Nel pomeriggio, un ulteriore aiuto al sentiment è giunto dai dati macro US:
** La prima stima del GDP US del quarto trimestre del 2015 ha marginalmente deluso (0.7% vs 0.8% atteso), ma i dettagli offrono un quadro migliore. I consumi hanno rallentato meno delle attese (2.2% da prec 3% vs attese per 1.8%) e parte del calo è da ascrivere al clima mite che ha depresso gli utilizzi di energia. Gli investimenti sono scesi del 2.5%, trascinati dal in basso dal settore energy, ma quelli nell’immobiliare residenziale hanno continuato a crescere in maniera robusta. Il canale estero e le scorte hanno sottratto quasi un punto al dato, e qualcosa dovrebbe venire restituito nel trimestre corrente, in particolare dalle seconde.
** Il Chicago PMI di Gennaio ha messo a segno un balzo di oltre 12 punti, battendo il consenso di oltre 10, e segnando il livello più alto da oltre un anno (55.6 da prec 42.9 e vs attese per 45.3).

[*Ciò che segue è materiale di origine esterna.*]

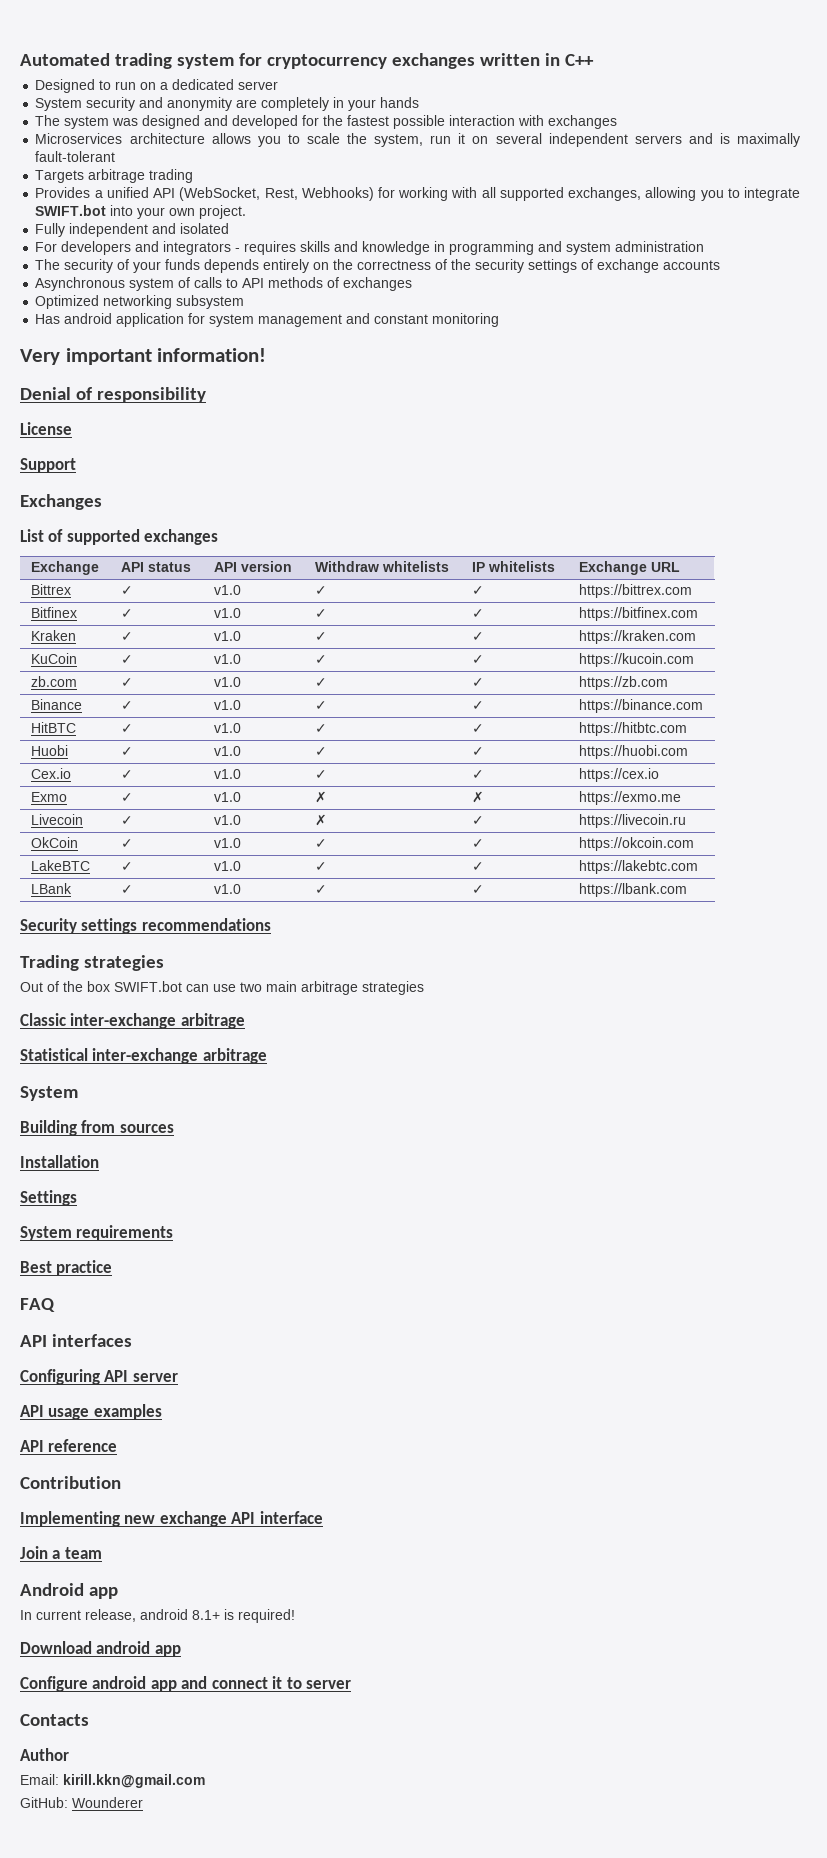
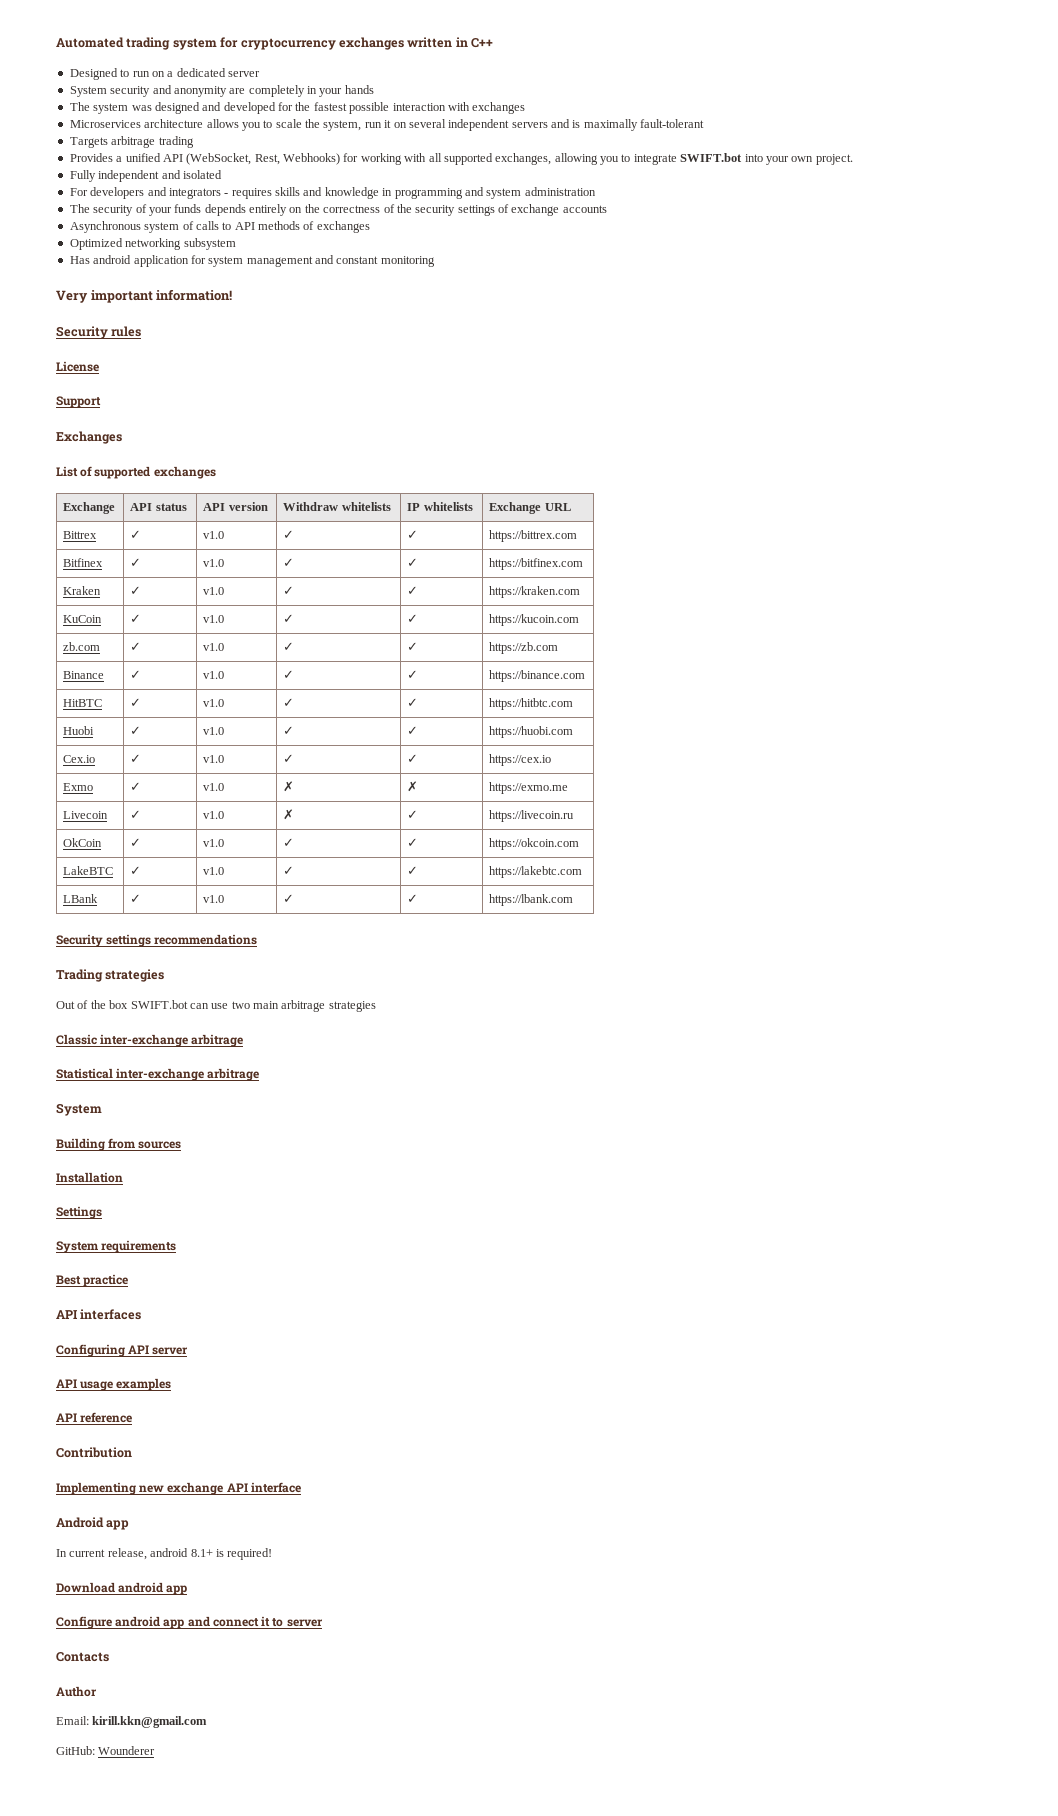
- Denial of responsibility
+ Security rules
- FAQ
- Join a team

Si tratta di una serie assai volatile, ma è decisamente di buon auspicio per l’ISM manufactoring della prossima settimana.

Cosi l’azionario ha preso il volo e mentre l’Europa, grazie ad uno sprint finale, chiude la settimana con un marginale guadagno  che sembrava un miraggio appena ieri sera, Wall Street ad un paio d’ore dalla chiusura scambia sui massimi da oltre 2 settimane. Comprensibilmente robusto il $, non solo contro lo Yen, mentre le novità BOJ fanno scendere i rendimenti ovunque, nonostante la forza del risk appetite.

E il petrolio? Nonostante un newsflow avverso nelle ultime ore, sembra intenzionato a mettere a segno la seconda settimana di guadagno a fila. Difficile dire se ciò dipenda da timore che nel  week end l’OPEC faccia ulteriori passi in direzione di un accordo per un taglio della produzione, o sia piuttosto  un sintomo che il quadro tecnico è mutato e la pressione ribassista nel breve si è esaurita. Di certo vi è che il posizionamento sulle commodities recentemente si era fatto estremamente difensivo, come mostra questo grafico, courtesy of JP Morgan.

Lampi di Colore 54
Sul fronte tecnico, a meno di brusche inversioni di tendenza, il “hammer” rialzista evidenziato i giorni scorsi sull’S&P 500 riceve una conferma dalla performance di questa settimana, una situazione presente anche sul grafico dell’Eurostoxx, sebbene con minore forza.